Она промолчала и шумно сглотнула.
-Как Вас зовут?
-Какая разница? - удивился он. - Зачем мне нужно имя, или тебе оно зачем нужно. Нас тут всего двое. Когда я говорю, я говорю или тебе, или себе, не ошибешься.
-И то верно. - сдавленно она прошептала.
-Так что без имен. Какая разница.
Они еще немного помолчали.
-Я часто думаю о муже. О том, счастлив ли он. Или же он смирился с моим исчезновением. Я...-она сделала паузу. - я не знаю, как я вернусь к нему.
-Собираешь вернуться? Как?
Она почесала лоб, нахмурившись.
-Не знаю я как! Вдруг он нас отпустит.
-Он нас не отпустит. - уверенно сказал он. - Он не собирается нас отпускать.
-Значит ли это, - начала она. - значит ли, что я умру здесь, грязная, голая и несчастная рядом с тем, кто даже не знает моего имени? Значит ли это, что я вынуждена терпеть унижения и получать подачки, каждодневно решаясь умереть - но мне страшно, вдруг он все же хочет нас когда-нибудь выпустить? О, горе мне! Я буду последней дурой, если умру здесь, когда там меня ждет мой мужчина...хотя я знаю, - она покачала головой. - Знаю, что не смогу вернутся к нему после всего этого ужаса и, скорее всего, я прыгну с крыши, напоследок только лишь его увидеть нужно. Значит ли это, что Ваше бородатое и уродливое лицо - последнее, что я запомню, если нас не выпустят? Я начала забывать другие лица и другую жизнь. Теперь все у нас тут - ведра, еда и подачки, да еще Вы со своим животным этим...Я ненавижу Вас, - тихо говорила она. - но без Вас я бы сошла с ума. И ради этой ненависти я готова терпеть все, что Вы или он со мной сотворите. Я не знаю зачем. Не знаю зачем. Не знаю зачем.
Под конец она уже плакала, содрогаясь всем телом. Ее трясло так, как не трясло никогда. Шестьдесят два ведра - за все это время ни разу она не тряслась так пронзительно и так грустно, и ни разу до этого, плача, она не падала плакать на его грудь. Ее было жаль. Ей было жаль. Она сама не заметила, как сквозь слезы она что-то выстукивала своими потрескавшимися губами, как, сама того не ведая, сцепляла руки в замок прямо за его шеей. Она не до конца поняла, что одеяло, давно уже негодное для укрывания, нужно было для сцепления их в одно целое - ведь не одеялом они грелись все это время, а теплом друг друга, правда, не до конца это поняв. Она не понимала, что ее губы сами натолкнулись на его губы и приняли его влагу с большей отдачей, нежели принимали влагу из ведра. Она не знала, что он будет вспоминать об этом еще долгое время и что последнюю оставшуюся сигарету, которую он берег на особый случай, он выкурит буквально через пятнадцать минут. Они слились в клубок ненависти, любви и одиночества. В колодезном заточении им понадобилось шестьдесят два ведра, чтобы наконец-то согреться полностью, подмяв под себя одеяло.

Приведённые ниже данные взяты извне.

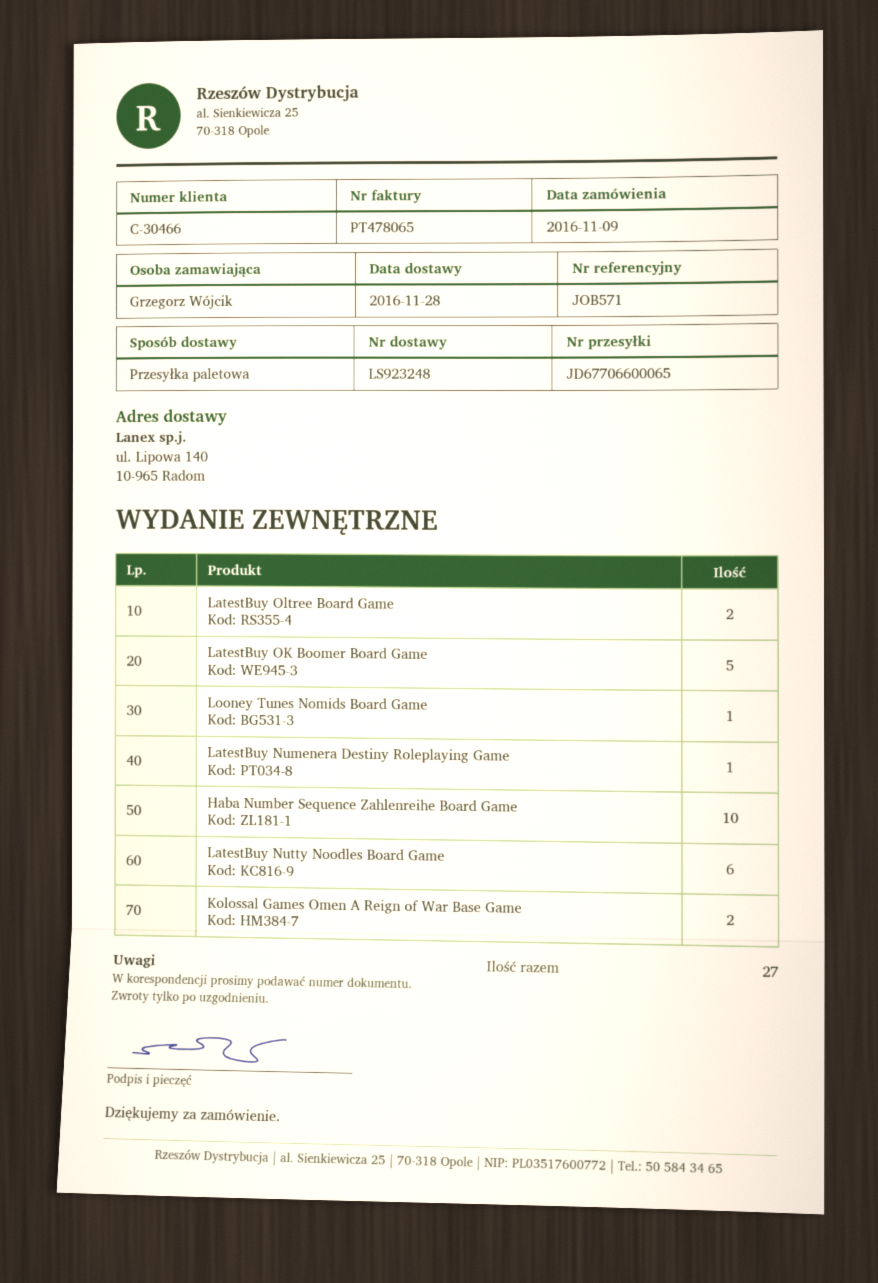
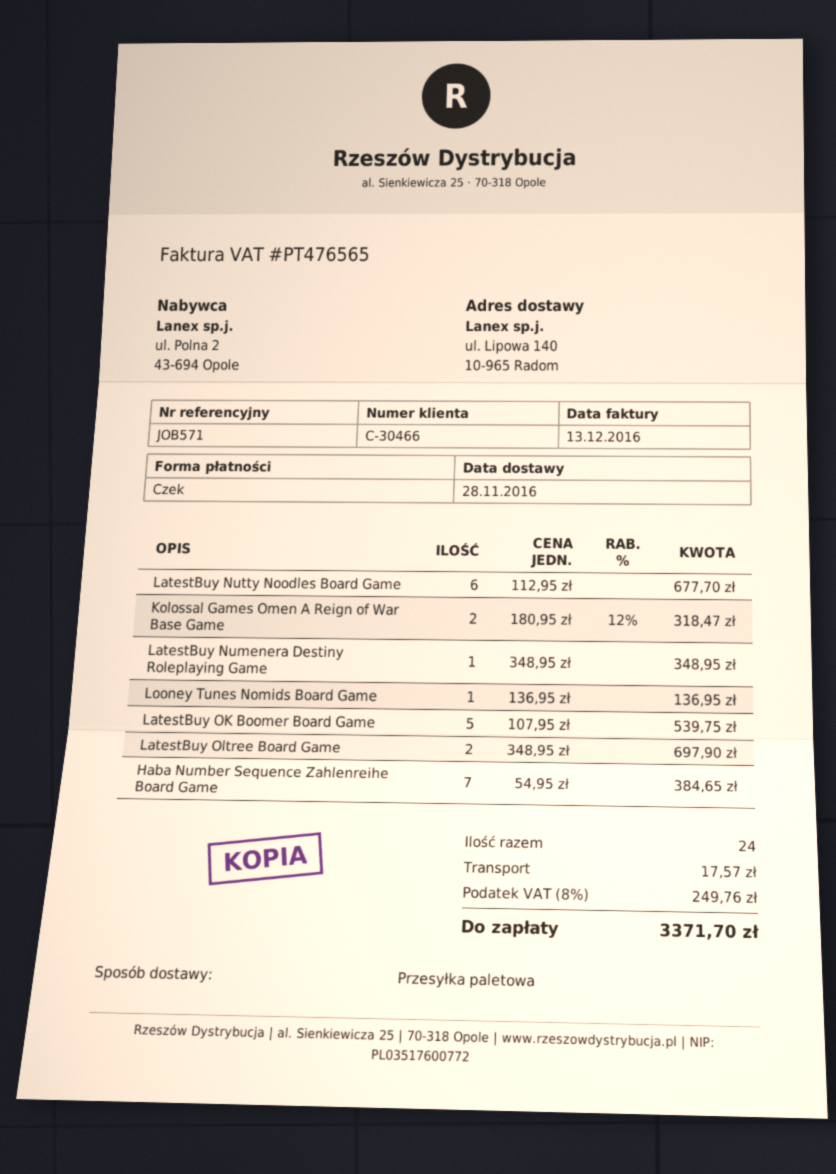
invoice number: PT478065 -> PT476565
Haba Number Sequence Zahlenreihe Board Game: 10 -> 7
total quantity: 27 -> 24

-Что это за шрам у Вас здесь? - водила она рукой по его груди, палец перешел на левую сторону. - Здесь, на месте ребра?
Он издал неопределенный звук.
-Неприятно?
-Его там нет. Удалили давным-давно. - сказал он. - старая история, не интересно.
-У нас полным-полно времени. - со слезами на глазах улыбнулась она.
Ведра так больше и не забрали. На все их крики и угрозы отвечало лишь молчание. Единственный раз душегуб дал о себе знать, когда у них, кажется, внутри уже пересохли все слезы: в абсолютной тишине воздушное пространство прорезало маленькое и червивое яблоко, с громким стуком упавшее в оцинкованную пустоту ведра.